Group Objectification

This is the only you’ve most likely heard about before. In particular, objectification of female characters in anime sometimes becomes a particularly sticky subject as claims of them being used as purely bait for male characters becomes emphasized. Indeed, I think you could make a point of that by saying that poorly written harem anime exemplifies this at its worst: each female character only exists to appeal to a small part of the viewer profile and do not interact with each other.

But at least you get fields of pretty girls for all your trouble…or something.

And here’s where I’ll declare something fundamental in my opinion: anime is not a medium isolated from the “real” world. Society affects it and it affects society. How much can be debated – god knows people still debate until they’re red in the face how important or influential movies and video games are for children. However, we certainly know that entertainment is not isolated. The way you see the world is changed and altered by what you watch and read. Have you never seen a show or read a book that you feel you should integrate into you system of thought or process? If not, I would imagine you are in the minority. Heck, Extra Credits (again, I love that group) just about had a fit when they were talking about Call of Juarez: The Cartel for this exact reason and it’s one of the few times they ever had to self censor themselves. I’ve posted the link talking about propaganda games (the more important aspect), but I would look that up if you have the chance.

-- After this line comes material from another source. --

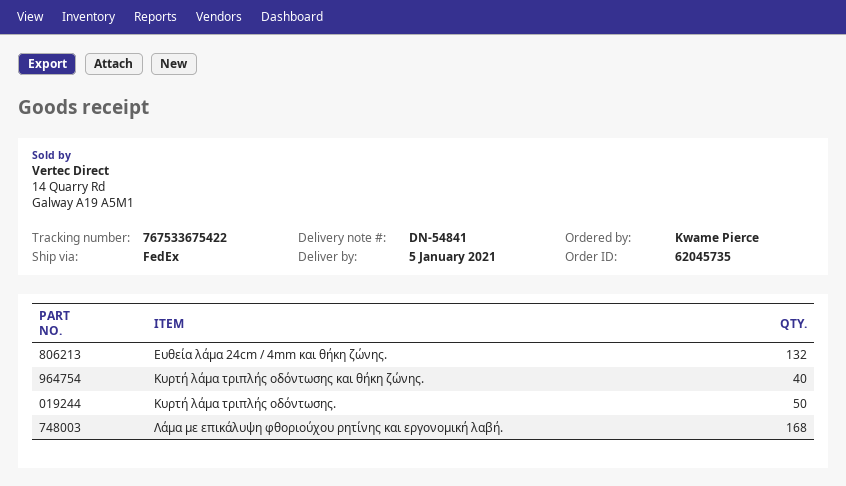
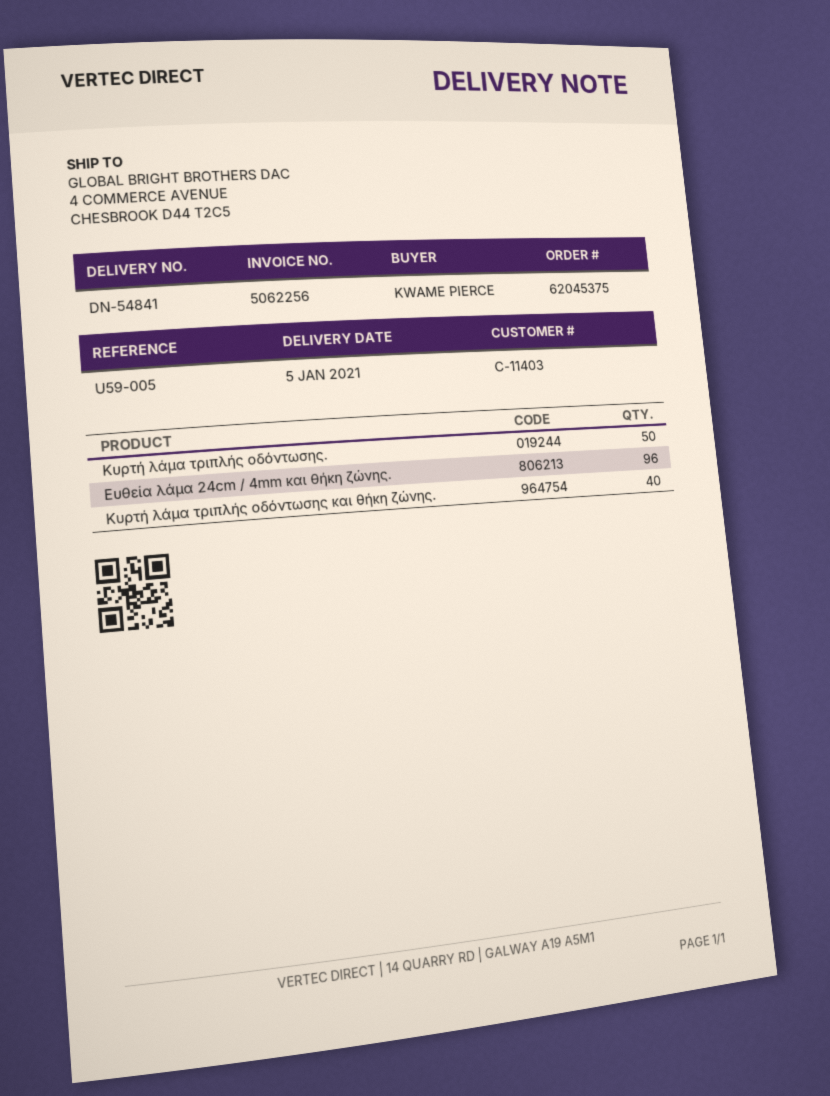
order number: 62045735 -> 62045375
Ευθεία λάμα 24cm / 4mm και θήκη ζώνης.: 132 -> 96
Λάμα με επικάλυψη φθοριούχου ρητίνης και εργονομική λαβή.: 168 -> none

The gritty details themselves may be geared more towards games, but if anybody opens it, I want to make sure you understand that these do not exist alone. What we read and see can influence how we act. And it is through this that designers need to be somewhat careful that they don’t overstep or overemphasize specific material.

I’ll give you a personal example: my ability to write has been drastically altered after playing 9 Hours, 9 Persons, 9 Doors. While this was later altered by my own idiosyncrasies, the methods I go about writing characters and revealing their true character traits have changed dramatically.

So, why all this? Well, I think we need to understand that while objectification of characters themselves is not harmful, tying objective traits to specific groups is. Again, let’s return to the video above. These things aren’t effective when you think of them as such, but when they’re quietly place, you might cause shifts in thought. But if they are subtly and accidentally placed in and we don not think of them as effects that can alter our thought, we can be prone to changing our opinion because of them. And this is where I believe most people feel concern if they think about objectification of characters in anime: too many objectified characters of a specific group can lead to thought of that group being more of an object because they have been engaged as such previously. Again, this heavily comes down from the female character side, but there are other small sections on this.

Really, and I’ll emphasize this as many times as I think it’ll take to get through: objectified characters are not an issue. Objectification itself isn’t an issue. But objectification of groups repeatedly through different shows may influence the viewership if they are not aware of it. I will also repeat that it’s impossible typically to measure the effects of it and should not be taken as an excuse to censor or to alter. But awareness is key. Being aware means being capable of recognizing when objectification is used. By recognizing, it is possible to not be prone to incidental indoctrination as described in the Extra Credits video.